With Sørensen at the helm, B&O found a way out of the quagmire. The company appointed ‘independent leasing partners’ who bought over 24 B&O retail outlets, which they operated as owner-proprietors rather than employees. It was a move that dramatically changed the complexion of the group’s business. “Now, we are looking confidently at further growth in the US,” he reveals.
“Bang & Olufsen now makes the best flat-screen TVs and loudspeakers in the world. That’s not my opinion, but those of independent reviewers,” he says with obvious pride. “But we still don’t see ourselves as luxury because there are many luxury products that are qualitatively empty — expensive but lacking in substance. We prefer to talk in terms of values such as innovation, performance and design.
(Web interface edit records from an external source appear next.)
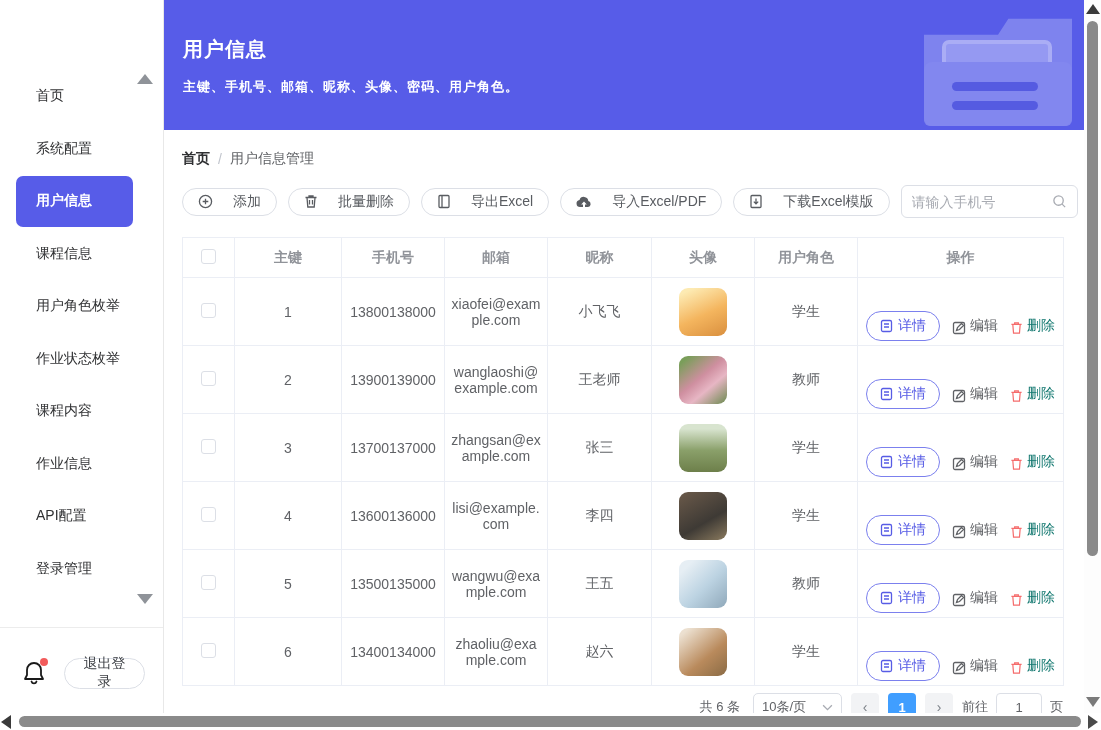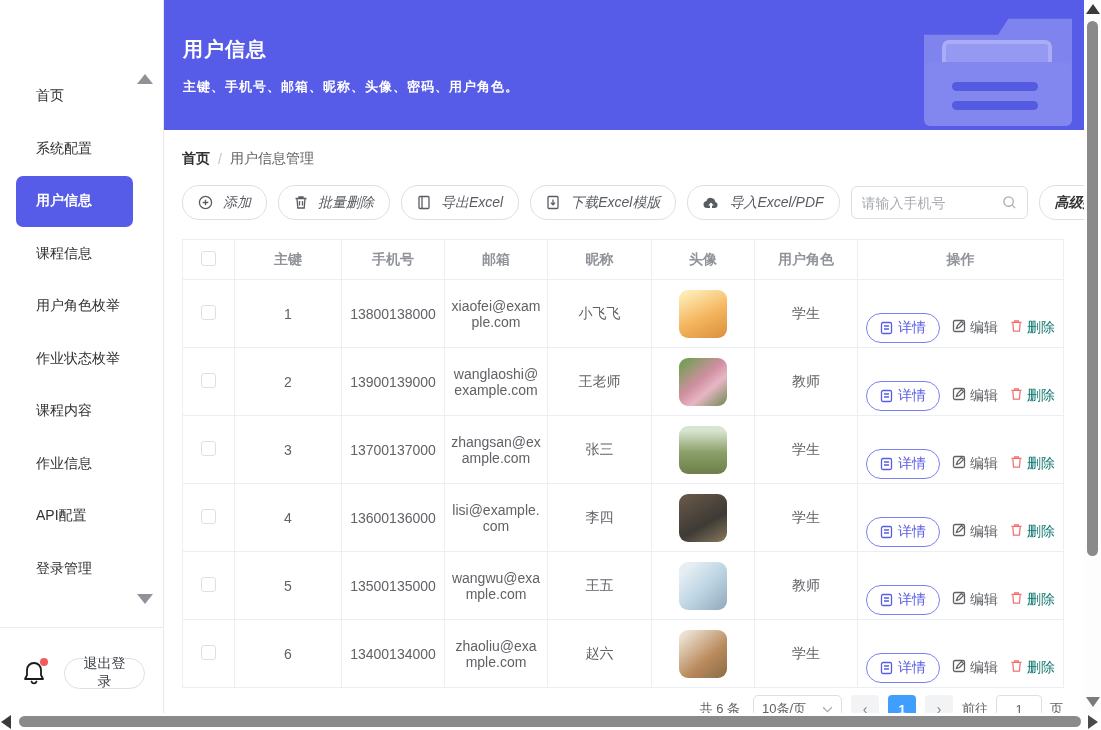"添加" .tbtn { font-style: italic -> none; gap: 10px -> 20px; height: 35px -> 28px }
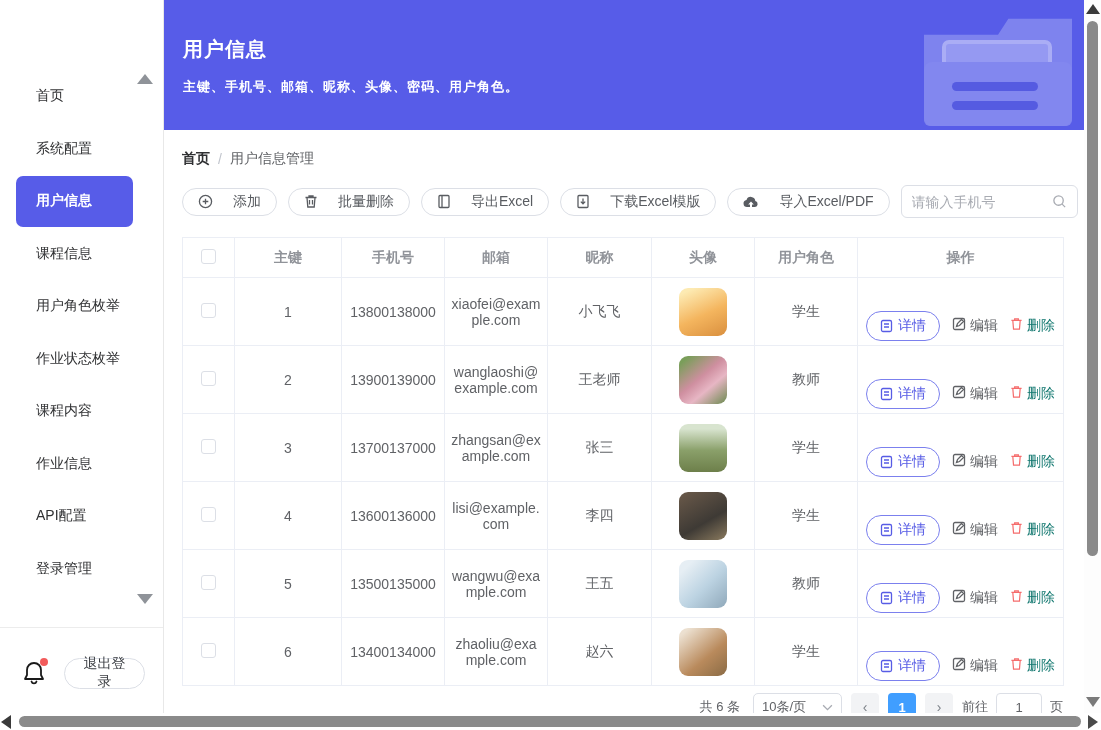"下载Excel模版" button.tbtn { order: before "导入Excel/PDF" -> after "导入Excel/PDF" }
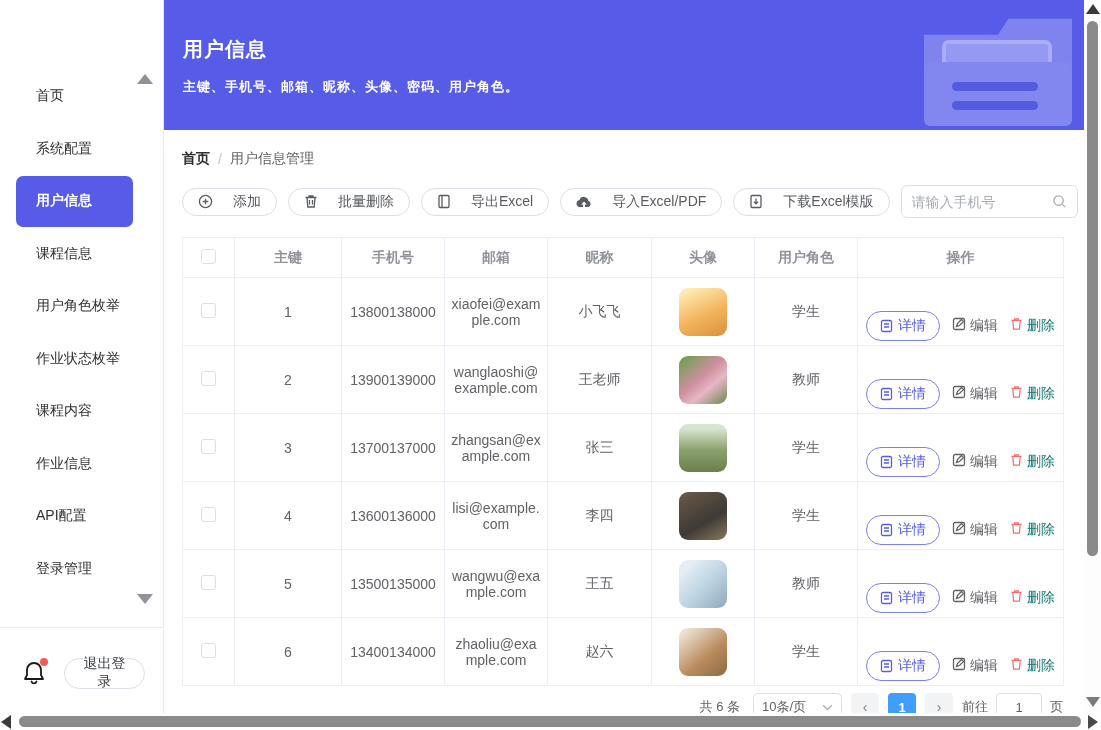"编辑" .link-act { align-items: flex-start -> flex-end }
These aren’t always present in a luxury product,” he says.
B&O doesn’t even make flat-screen TV displays. “Flat screen TV factories cost billions. So, we buy them from Japan and Korea; but only the highest quality LCDs from Samsung and Sharp, and plasmas from Matsushita,” he explains. “A good display is one parameter of quality, but the ‘engine’ that produces the picture — the bit stream — that’s something B&O has been doing for 30 years. We’ve refined the algorithms that determine detail and realism.
And that’s a science unto itself,” he explains. Sørensen adds that the company also has its own technology to control picture contrast and reflection, and a mechanism that synchronises back lighting from the TV to match the lighting in the room.